Poster
in
Workshop: AI4Mat-2024: NeurIPS 2024 Workshop on AI for Accelerated Materials Design
Force Field Optimization by End-to-End Differentiable Atomistic Simulation
Abhijeet Gangan · Ekin Dogus Cubuk · Samuel Schoenholz · Mathieu Bauchy · N M Anoop Krishnan
Keywords: [ optimization ] [ force field ] [ Differentiable simulation ]
The accuracy of atomistic simulations critically depends on the precision of force fields, yet traditional, numerical methods often struggle to optimize the potential parameters for reproducing target properties. While recent approaches rely on training these force fields based on first-principle simulations, this alone cannot capture complex material responses such as vibrational, or elastic properties. To this extent, we introduce a framework, employing inner loop simulations and outer loop optimization, that exploits automatic differentiation for both property prediction and force-field optimization by computing gradients of the simulation analytically. We demonstrate the approach by optimizing classical Stillinger-Weber and EDIP potentials for silicon systems to reproduce the elastic constants, vibrational density of states, and phonon dispersion.

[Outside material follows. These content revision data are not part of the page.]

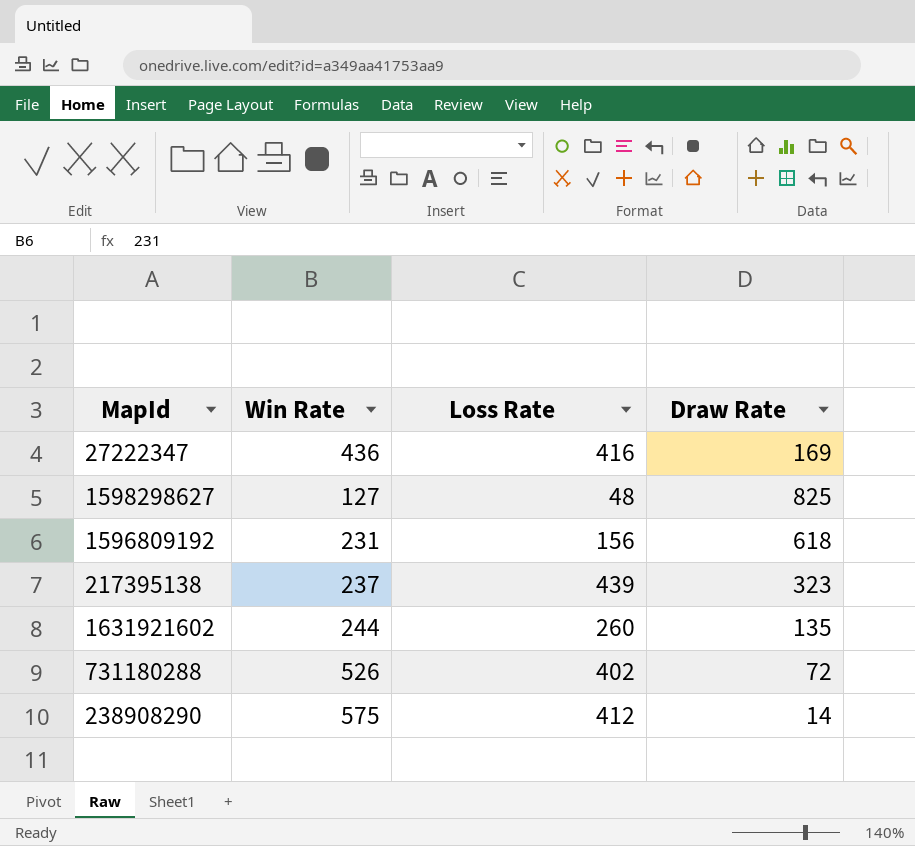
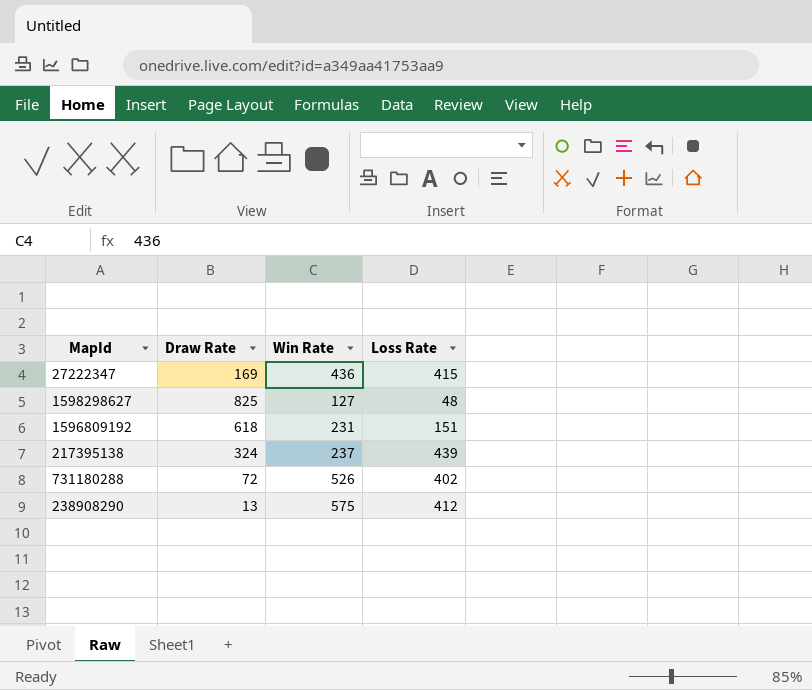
column Draw Rate | position: 4 -> 2
row 1631921602: 244 | 260 | 135 -> none
27222347 | Loss Rate: 416 -> 415
1596809192 | Loss Rate: 156 -> 151
217395138 | Draw Rate: 323 -> 324
238908290 | Draw Rate: 14 -> 13

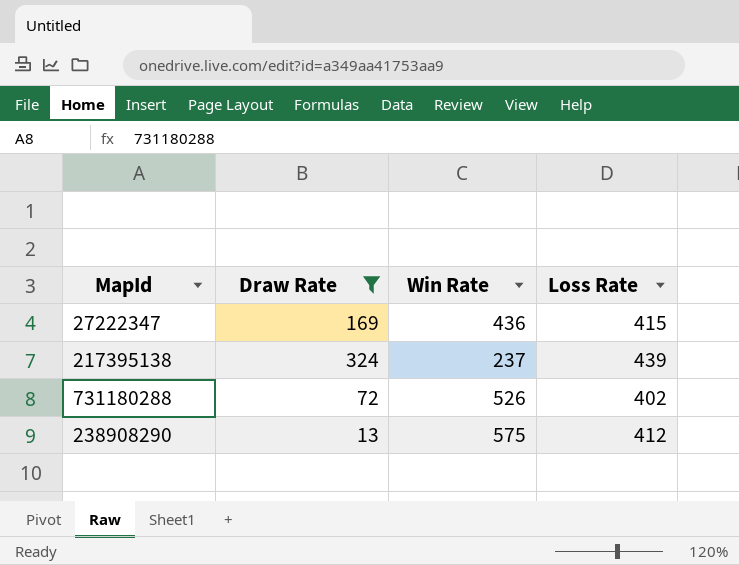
filter: none -> Draw Rate <= 324

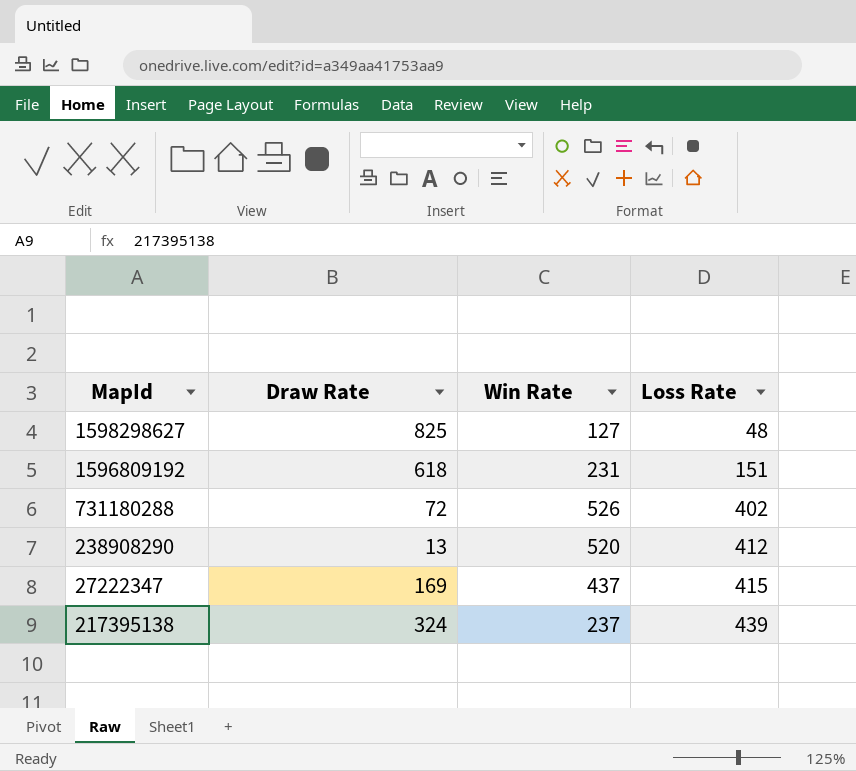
filter: Draw Rate <= 324 -> none
row order: none -> Loss Rate ascending
238908290 | Win Rate: 575 -> 520
27222347 | Win Rate: 436 -> 437

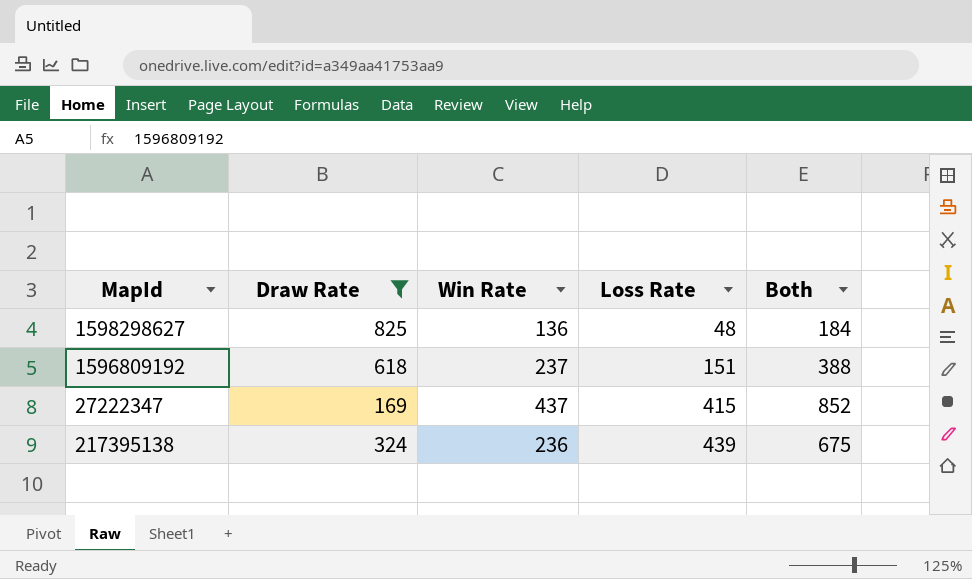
filter: none -> Draw Rate >= 169
column Both | formula: none -> [Win Rate] + [Loss Rate]
1598298627 | Win Rate: 127 -> 136
1596809192 | Win Rate: 231 -> 237
217395138 | Win Rate: 237 -> 236

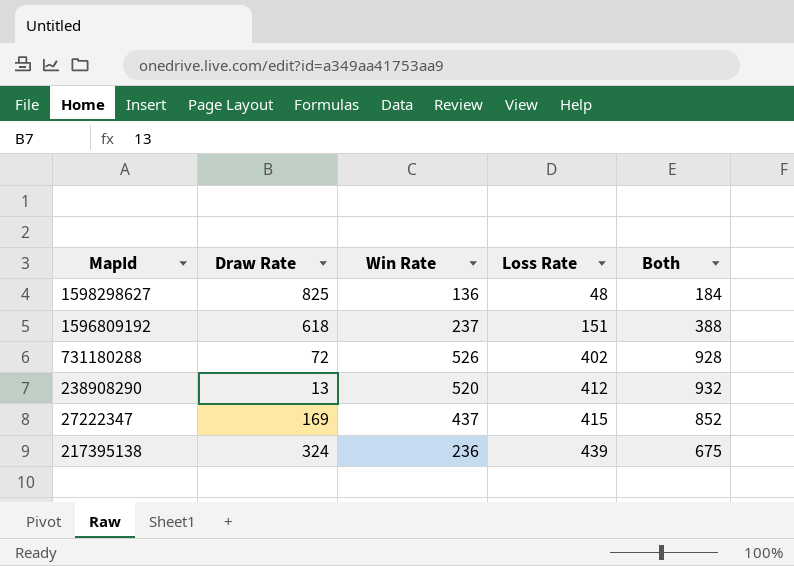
filter: Draw Rate >= 169 -> none

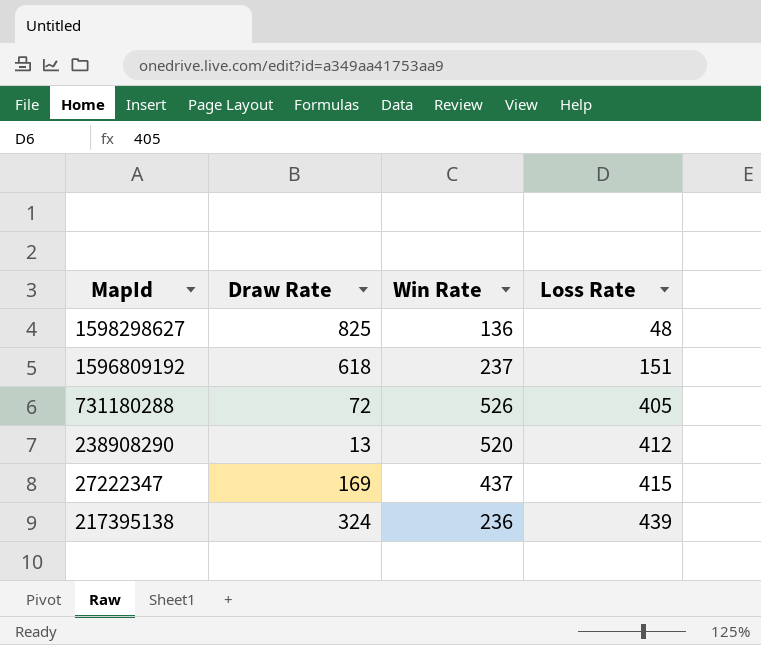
column Both | formula: [Win Rate] + [Loss Rate] -> none
731180288 | Loss Rate: 402 -> 405

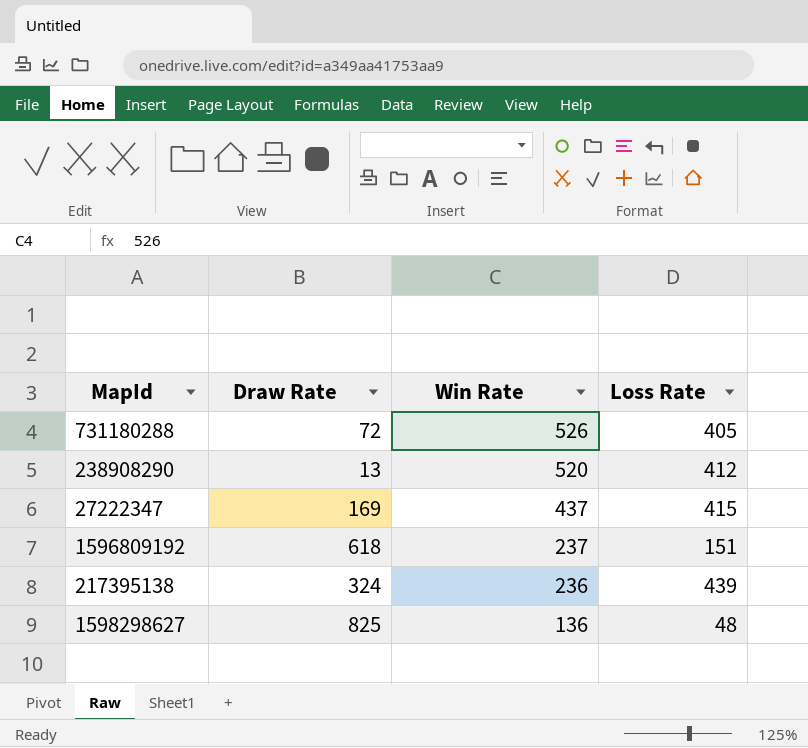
row order: Loss Rate ascending -> Win Rate descending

We also demonstrate how a machine-learned potential can be fine-tuned using automatic differentiation to reproduce any target property such as radial distribution functions. Interestingly, the resulting force field exhibits significantly improved accuracy and generalizability to unseen temperatures than those fine-tuned on energy and force. Finally, we demonstrate the extension of the approach to optimize the force fields towards multiple target properties. Altogether, differentiable simulation, through the analytical computation of gradients of the simulation, offers a powerful tool for both theoretical exploration and practical applications toward understanding physical systems and materials.